**Exercise**
The data below should be retyped exactly, with the pictures left out.

**Material to process**
·····

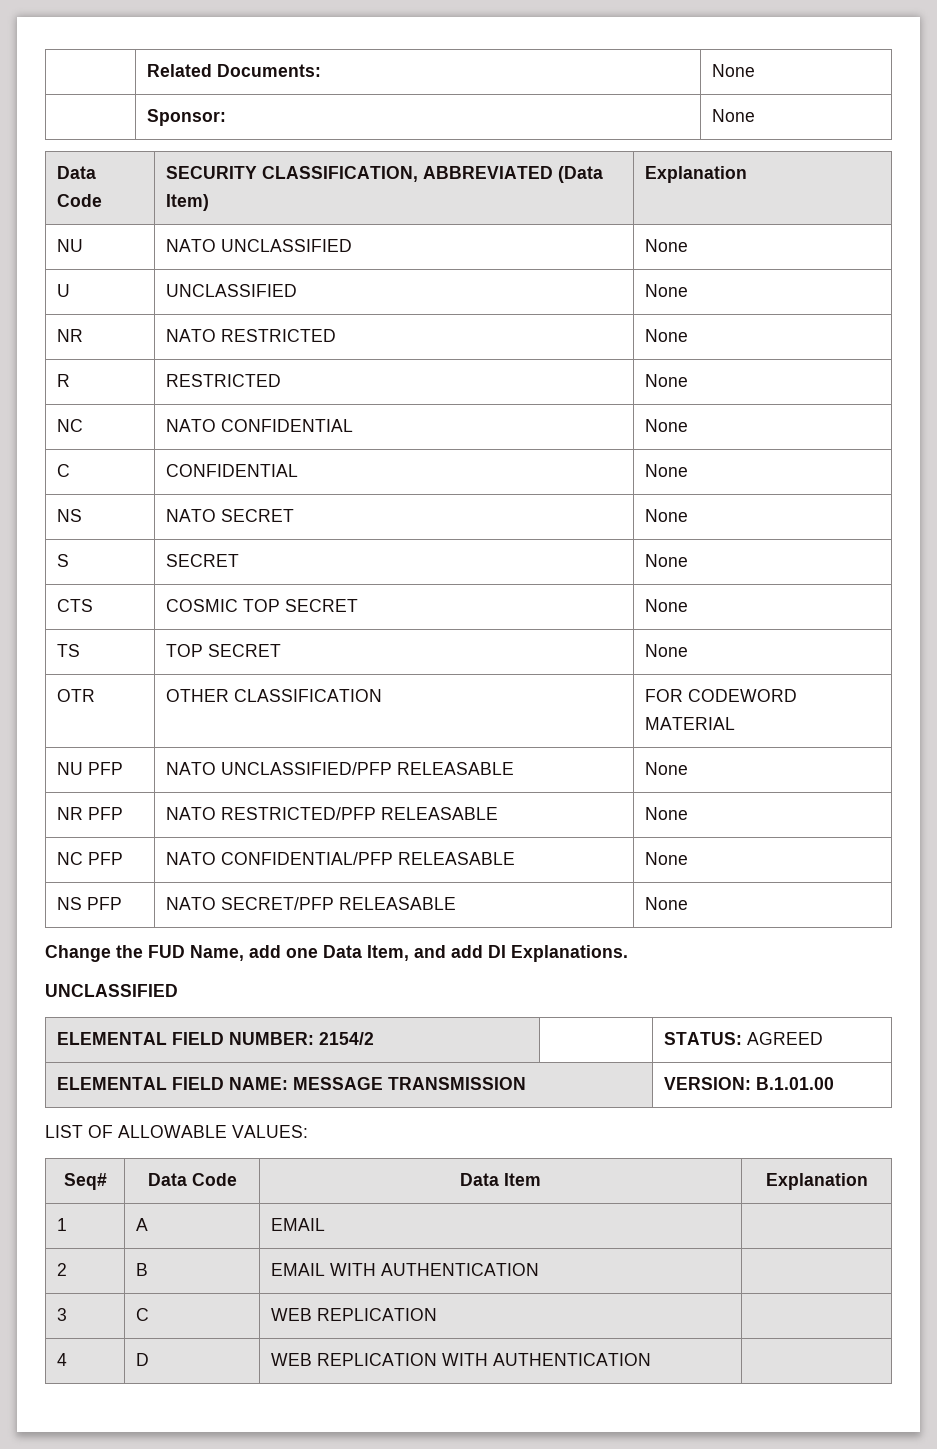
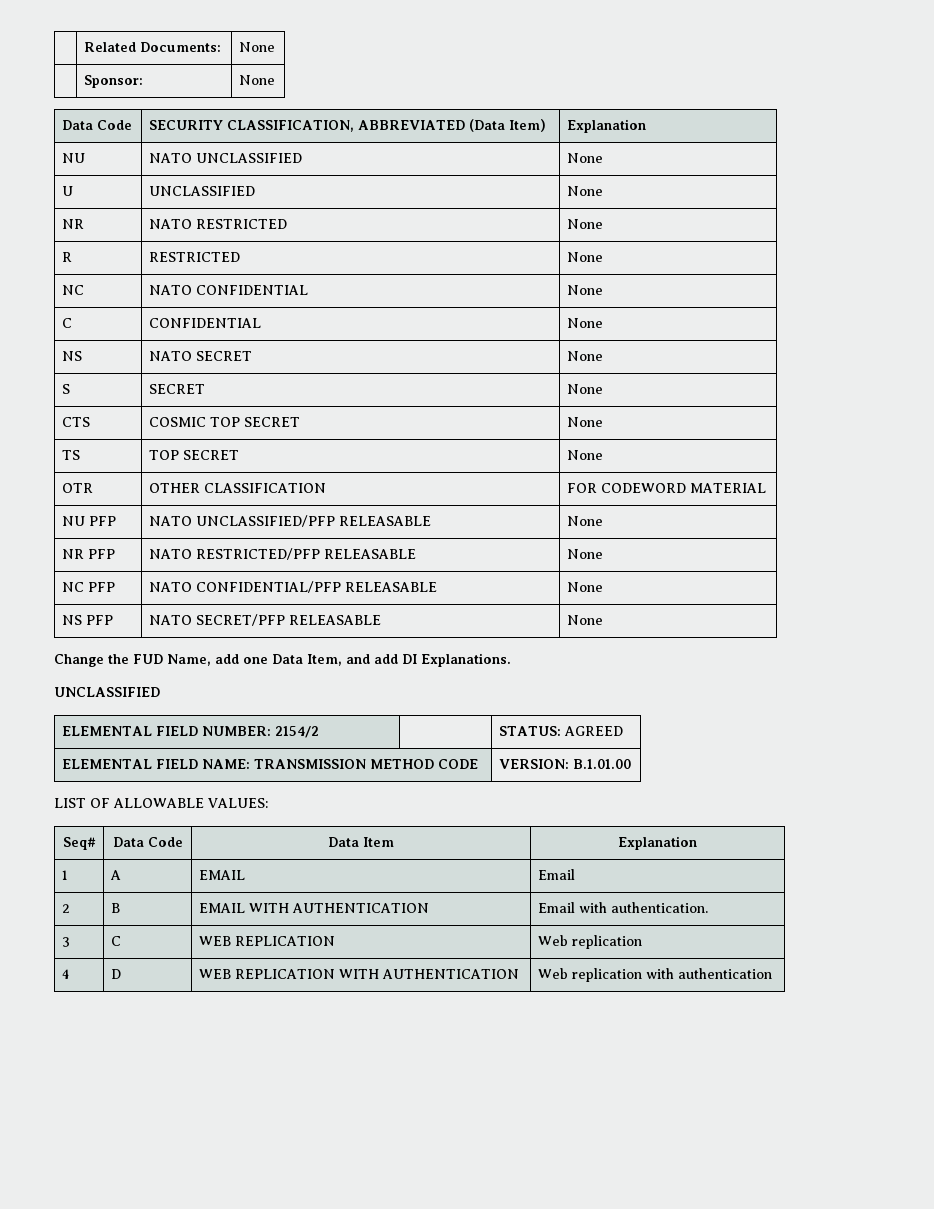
- ELEMENTAL FIELD NAME: MESSAGE TRANSMISSION | VERSION: B.1.01.00
+ ELEMENTAL FIELD NAME: TRANSMISSION METHOD CODE | VERSION: B.1.01.00
- 1 | A | EMAIL |
+ 1 | A | EMAIL | Email
- 2 | B | EMAIL WITH AUTHENTICATION |
+ 2 | B | EMAIL WITH AUTHENTICATION | Email with authentication.
- 3 | C | WEB REPLICATION |
+ 3 | C | WEB REPLICATION | Web replication
- 4 | D | WEB REPLICATION WITH AUTHENTICATION |
+ 4 | D | WEB REPLICATION WITH AUTHENTICATION | Web replication with authentication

·····

**Solution**
- ELEMENTAL FIELD NAME: MESSAGE TRANSMISSION | VERSION: B.1.01.00
+ ELEMENTAL FIELD NAME: TRANSMISSION METHOD CODE | VERSION: B.1.01.00
- 1 | A | EMAIL |
+ 1 | A | EMAIL | Email
- 2 | B | EMAIL WITH AUTHENTICATION |
+ 2 | B | EMAIL WITH AUTHENTICATION | Email with authentication.
- 3 | C | WEB REPLICATION |
+ 3 | C | WEB REPLICATION | Web replication
- 4 | D | WEB REPLICATION WITH AUTHENTICATION |
+ 4 | D | WEB REPLICATION WITH AUTHENTICATION | Web replication with authentication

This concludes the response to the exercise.